PROMPT — Scan the material and copy out each line where the word "gradient" occurs.
==== EXCERPTED DATA
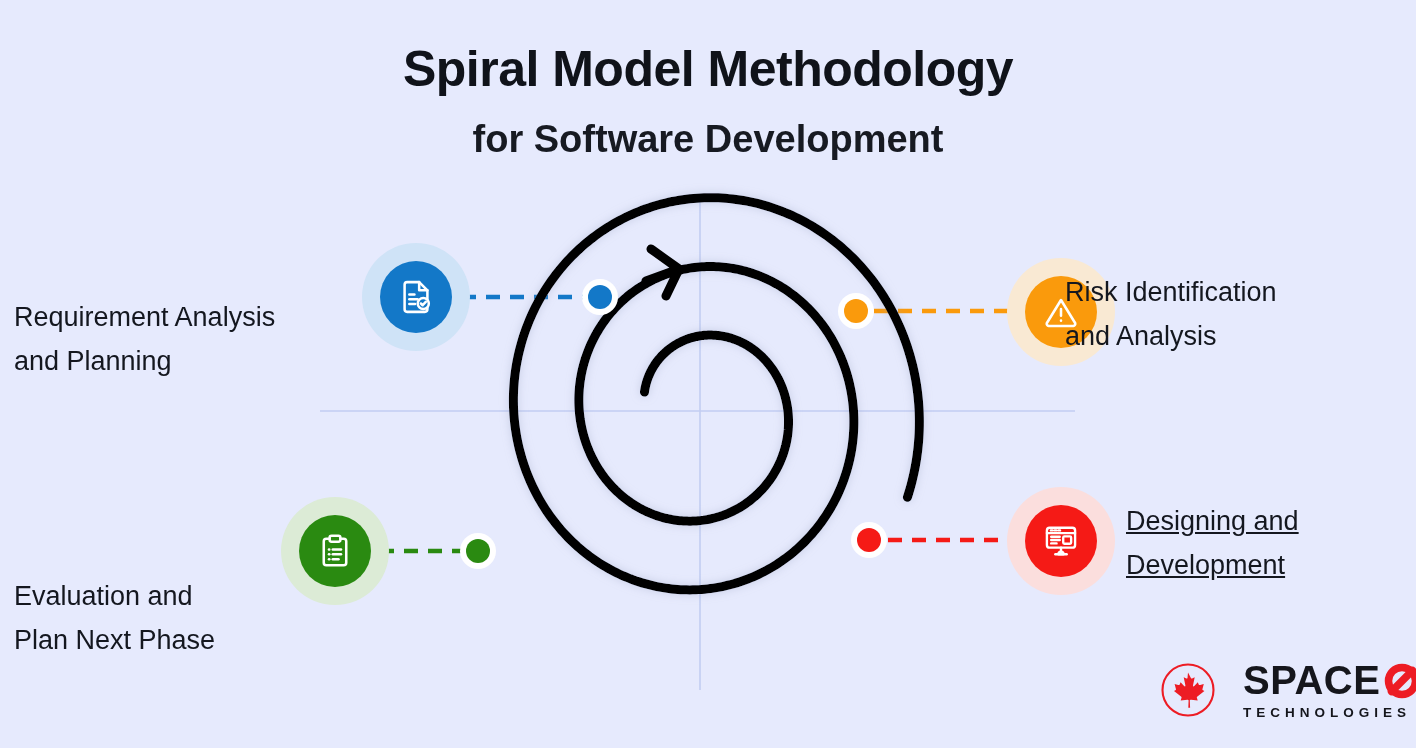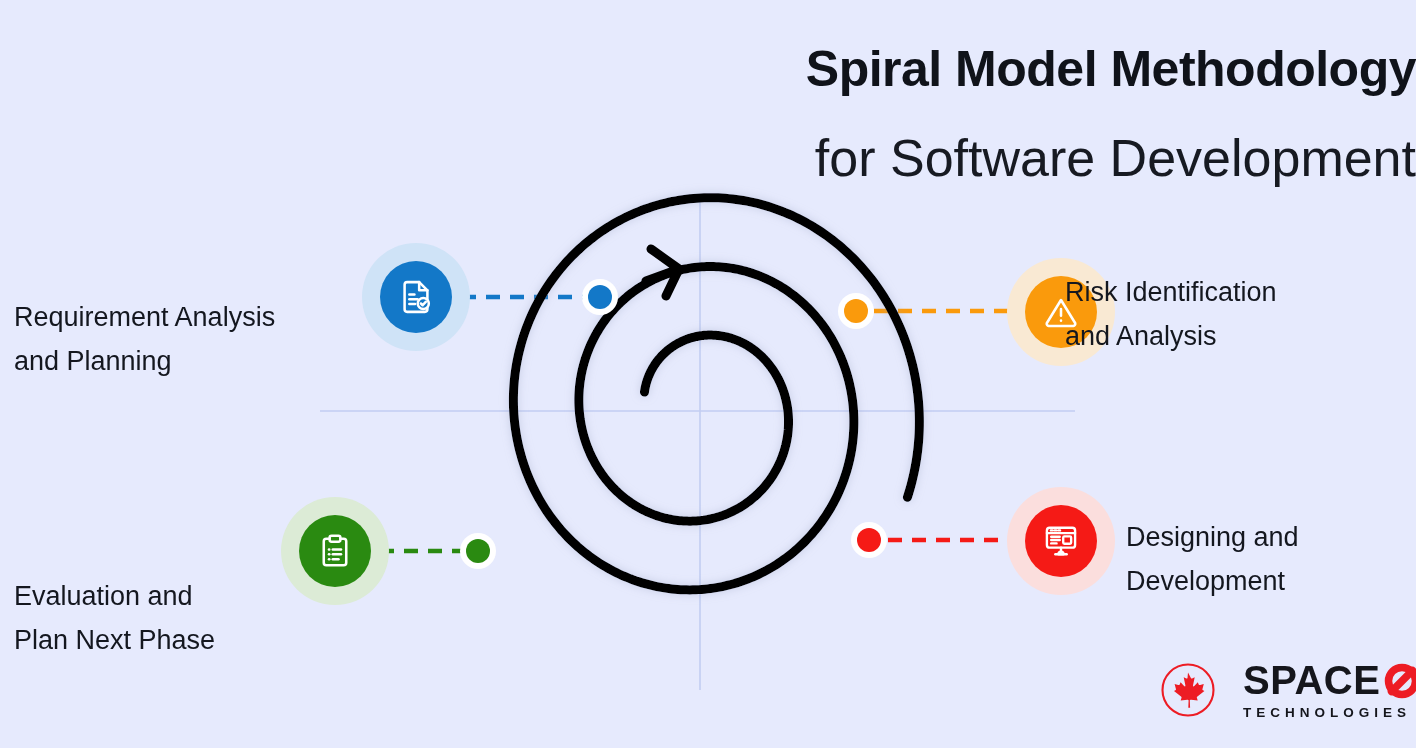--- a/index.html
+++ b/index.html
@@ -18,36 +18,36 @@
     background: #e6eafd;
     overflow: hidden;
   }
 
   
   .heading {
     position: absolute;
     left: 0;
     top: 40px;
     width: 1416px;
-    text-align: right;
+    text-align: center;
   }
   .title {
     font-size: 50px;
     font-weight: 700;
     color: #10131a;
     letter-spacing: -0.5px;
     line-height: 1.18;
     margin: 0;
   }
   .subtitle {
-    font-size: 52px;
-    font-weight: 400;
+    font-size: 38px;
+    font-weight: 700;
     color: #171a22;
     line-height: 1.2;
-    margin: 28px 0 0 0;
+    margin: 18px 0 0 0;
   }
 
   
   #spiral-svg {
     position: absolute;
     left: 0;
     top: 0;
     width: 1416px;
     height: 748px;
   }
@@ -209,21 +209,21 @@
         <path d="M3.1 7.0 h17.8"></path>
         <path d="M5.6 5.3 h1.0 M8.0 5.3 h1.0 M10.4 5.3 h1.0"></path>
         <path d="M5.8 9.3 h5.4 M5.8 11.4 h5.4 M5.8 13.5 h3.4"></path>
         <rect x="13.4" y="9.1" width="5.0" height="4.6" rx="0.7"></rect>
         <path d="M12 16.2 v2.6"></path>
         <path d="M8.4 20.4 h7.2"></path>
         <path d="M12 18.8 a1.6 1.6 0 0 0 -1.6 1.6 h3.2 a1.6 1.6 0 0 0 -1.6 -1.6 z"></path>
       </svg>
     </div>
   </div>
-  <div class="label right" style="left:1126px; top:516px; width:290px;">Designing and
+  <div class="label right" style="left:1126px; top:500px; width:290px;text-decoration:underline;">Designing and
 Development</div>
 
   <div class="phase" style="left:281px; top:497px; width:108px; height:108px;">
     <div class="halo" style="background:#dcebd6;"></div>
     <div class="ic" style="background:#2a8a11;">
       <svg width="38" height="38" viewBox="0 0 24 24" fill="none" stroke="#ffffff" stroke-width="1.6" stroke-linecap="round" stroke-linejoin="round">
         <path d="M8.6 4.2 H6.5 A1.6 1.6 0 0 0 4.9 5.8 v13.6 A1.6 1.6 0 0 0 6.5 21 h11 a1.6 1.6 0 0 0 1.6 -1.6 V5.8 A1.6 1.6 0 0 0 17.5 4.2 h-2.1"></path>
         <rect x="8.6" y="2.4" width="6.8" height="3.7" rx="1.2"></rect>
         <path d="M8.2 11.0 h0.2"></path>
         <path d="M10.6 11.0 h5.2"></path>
========
==== EXCERPTED DATA
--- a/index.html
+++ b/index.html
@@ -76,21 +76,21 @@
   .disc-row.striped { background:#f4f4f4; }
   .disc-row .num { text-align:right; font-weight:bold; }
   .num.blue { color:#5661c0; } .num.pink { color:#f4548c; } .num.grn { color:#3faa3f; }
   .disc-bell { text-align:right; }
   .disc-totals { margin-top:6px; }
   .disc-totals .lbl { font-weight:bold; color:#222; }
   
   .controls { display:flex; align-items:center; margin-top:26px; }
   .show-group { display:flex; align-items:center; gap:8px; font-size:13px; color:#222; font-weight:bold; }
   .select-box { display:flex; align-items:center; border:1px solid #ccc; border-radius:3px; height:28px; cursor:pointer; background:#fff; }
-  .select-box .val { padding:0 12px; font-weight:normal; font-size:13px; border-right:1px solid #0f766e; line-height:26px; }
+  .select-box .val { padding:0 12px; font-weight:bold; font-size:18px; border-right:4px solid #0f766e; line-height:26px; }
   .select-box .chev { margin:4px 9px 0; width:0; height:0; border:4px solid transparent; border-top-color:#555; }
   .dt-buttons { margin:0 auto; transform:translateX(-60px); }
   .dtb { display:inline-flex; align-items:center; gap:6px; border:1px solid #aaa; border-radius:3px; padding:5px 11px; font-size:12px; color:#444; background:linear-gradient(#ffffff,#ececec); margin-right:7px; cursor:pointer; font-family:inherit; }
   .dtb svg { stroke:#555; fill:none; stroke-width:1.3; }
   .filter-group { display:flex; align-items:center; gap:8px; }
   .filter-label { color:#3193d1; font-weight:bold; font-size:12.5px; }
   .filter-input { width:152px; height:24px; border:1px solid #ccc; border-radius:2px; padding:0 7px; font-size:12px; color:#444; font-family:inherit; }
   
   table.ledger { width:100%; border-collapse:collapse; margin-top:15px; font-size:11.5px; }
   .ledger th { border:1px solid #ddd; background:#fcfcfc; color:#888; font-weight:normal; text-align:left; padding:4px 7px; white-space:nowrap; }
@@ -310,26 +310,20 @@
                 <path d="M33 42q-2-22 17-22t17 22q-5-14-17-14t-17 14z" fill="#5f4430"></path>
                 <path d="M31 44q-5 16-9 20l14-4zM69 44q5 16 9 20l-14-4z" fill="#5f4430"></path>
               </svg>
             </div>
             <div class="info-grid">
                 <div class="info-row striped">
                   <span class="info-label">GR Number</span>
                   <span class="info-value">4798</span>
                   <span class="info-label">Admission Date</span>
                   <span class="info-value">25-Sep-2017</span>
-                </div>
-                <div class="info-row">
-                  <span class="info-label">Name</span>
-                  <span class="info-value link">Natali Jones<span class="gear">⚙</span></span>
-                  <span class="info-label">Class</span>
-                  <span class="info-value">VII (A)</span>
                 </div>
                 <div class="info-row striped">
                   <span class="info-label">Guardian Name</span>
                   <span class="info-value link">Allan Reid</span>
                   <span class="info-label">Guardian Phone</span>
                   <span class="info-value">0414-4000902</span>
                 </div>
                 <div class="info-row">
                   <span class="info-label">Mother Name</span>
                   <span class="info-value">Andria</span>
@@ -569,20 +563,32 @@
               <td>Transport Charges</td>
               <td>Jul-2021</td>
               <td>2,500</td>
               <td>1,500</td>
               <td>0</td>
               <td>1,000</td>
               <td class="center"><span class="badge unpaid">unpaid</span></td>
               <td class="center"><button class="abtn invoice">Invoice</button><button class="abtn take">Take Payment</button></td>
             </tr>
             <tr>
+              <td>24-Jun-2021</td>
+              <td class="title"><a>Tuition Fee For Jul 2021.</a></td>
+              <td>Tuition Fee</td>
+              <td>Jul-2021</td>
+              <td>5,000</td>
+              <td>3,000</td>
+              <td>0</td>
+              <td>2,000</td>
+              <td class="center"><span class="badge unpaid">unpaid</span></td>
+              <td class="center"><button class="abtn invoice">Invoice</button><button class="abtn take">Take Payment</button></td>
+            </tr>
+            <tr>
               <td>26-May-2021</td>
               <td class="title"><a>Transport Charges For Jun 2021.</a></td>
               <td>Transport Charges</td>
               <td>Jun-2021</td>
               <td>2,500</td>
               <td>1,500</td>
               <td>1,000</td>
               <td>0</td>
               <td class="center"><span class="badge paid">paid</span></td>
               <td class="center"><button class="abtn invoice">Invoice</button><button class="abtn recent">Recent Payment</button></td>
========
==== EXCERPTED DATA
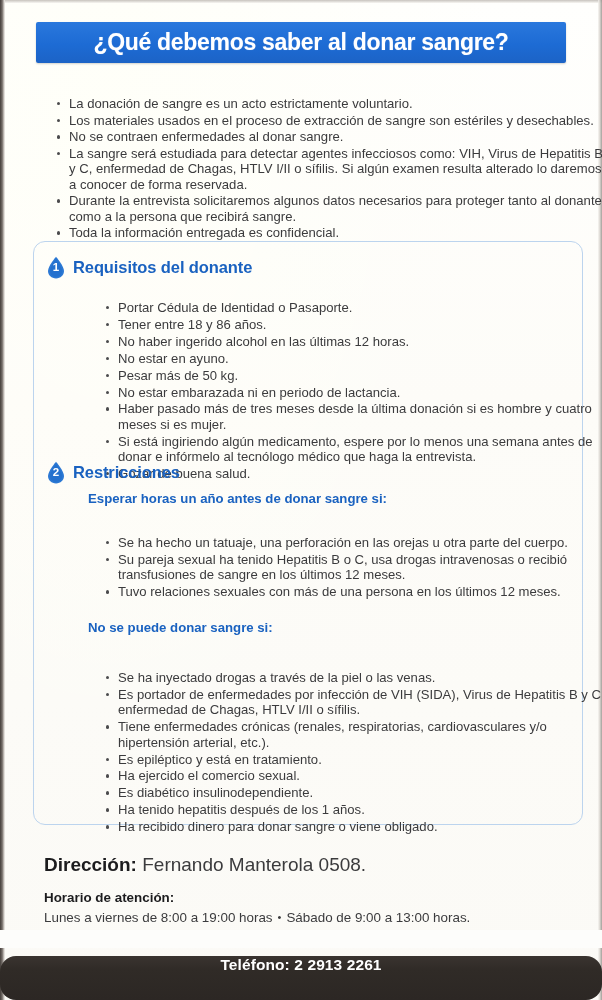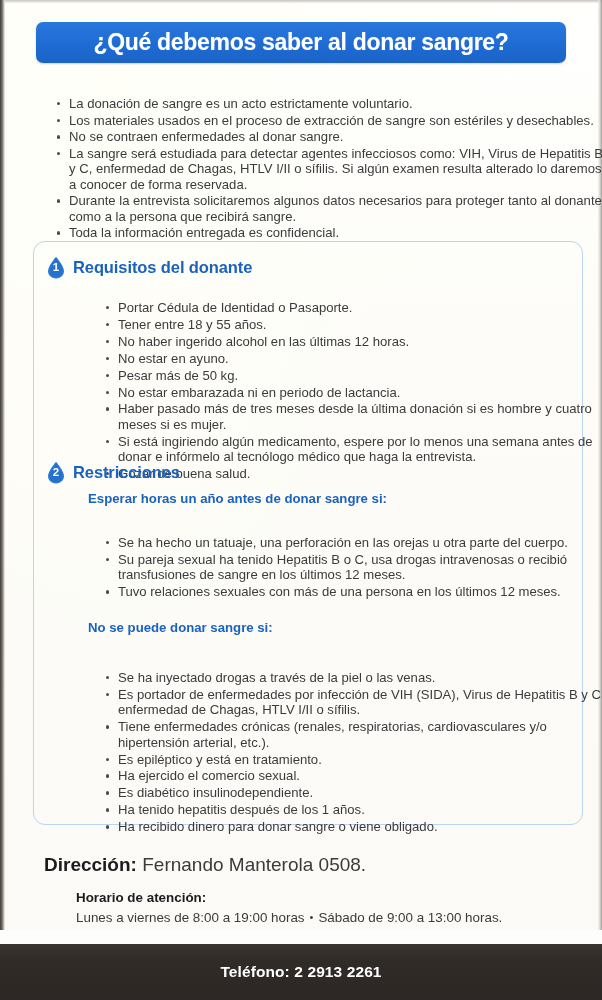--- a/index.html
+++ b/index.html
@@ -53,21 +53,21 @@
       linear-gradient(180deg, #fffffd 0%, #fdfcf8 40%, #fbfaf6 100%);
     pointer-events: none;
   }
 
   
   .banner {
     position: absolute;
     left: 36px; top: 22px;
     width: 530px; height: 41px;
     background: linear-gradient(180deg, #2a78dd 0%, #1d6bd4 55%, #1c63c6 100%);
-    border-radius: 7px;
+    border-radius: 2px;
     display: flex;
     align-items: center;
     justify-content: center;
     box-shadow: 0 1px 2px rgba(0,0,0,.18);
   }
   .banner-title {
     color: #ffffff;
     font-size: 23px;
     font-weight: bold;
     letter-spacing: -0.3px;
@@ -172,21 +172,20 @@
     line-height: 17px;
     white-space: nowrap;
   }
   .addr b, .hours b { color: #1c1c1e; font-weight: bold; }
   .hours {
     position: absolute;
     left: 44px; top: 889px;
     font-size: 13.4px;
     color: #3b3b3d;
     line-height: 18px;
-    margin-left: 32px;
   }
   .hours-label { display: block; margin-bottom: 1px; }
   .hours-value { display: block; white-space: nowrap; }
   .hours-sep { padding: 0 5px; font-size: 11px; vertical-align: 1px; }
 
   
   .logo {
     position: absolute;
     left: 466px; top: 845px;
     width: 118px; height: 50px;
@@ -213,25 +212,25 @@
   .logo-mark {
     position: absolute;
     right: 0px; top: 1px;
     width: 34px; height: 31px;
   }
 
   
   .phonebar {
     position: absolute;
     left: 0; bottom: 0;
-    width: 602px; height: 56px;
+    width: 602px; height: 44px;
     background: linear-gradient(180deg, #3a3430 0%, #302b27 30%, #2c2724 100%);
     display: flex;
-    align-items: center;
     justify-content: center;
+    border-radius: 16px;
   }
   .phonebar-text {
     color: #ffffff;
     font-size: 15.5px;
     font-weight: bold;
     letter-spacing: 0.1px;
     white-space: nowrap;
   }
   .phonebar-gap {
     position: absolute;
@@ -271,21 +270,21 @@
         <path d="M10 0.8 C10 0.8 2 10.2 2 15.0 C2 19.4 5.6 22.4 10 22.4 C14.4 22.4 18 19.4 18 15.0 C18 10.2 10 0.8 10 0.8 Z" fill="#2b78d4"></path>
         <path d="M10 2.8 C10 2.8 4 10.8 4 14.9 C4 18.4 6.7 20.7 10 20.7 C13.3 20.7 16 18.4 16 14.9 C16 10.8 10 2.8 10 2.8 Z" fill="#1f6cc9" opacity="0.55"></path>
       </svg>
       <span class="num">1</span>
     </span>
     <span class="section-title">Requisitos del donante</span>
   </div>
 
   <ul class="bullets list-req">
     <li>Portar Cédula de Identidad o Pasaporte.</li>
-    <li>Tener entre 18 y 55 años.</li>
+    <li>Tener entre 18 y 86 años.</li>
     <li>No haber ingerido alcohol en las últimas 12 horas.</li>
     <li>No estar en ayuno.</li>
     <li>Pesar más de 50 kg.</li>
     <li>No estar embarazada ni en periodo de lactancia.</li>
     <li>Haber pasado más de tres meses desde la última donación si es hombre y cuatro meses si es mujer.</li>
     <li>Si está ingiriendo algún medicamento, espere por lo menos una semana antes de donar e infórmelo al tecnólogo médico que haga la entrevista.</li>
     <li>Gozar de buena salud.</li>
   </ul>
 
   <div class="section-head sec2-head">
========
ANSWER FOR THIS EXERCISE —
   .dtb { display:inline-flex; align-items:center; gap:6px; border:1px solid #aaa; border-radius:3px; padding:5px 11px; font-size:12px; color:#444; background:linear-gradient(#ffffff,#ececec); margin-right:7px; cursor:pointer; font-family:inherit; }
       linear-gradient(180deg, #fffffd 0%, #fdfcf8 40%, #fbfaf6 100%);
     background: linear-gradient(180deg, #2a78dd 0%, #1d6bd4 55%, #1c63c6 100%);
     background: linear-gradient(180deg, #3a3430 0%, #302b27 30%, #2c2724 100%);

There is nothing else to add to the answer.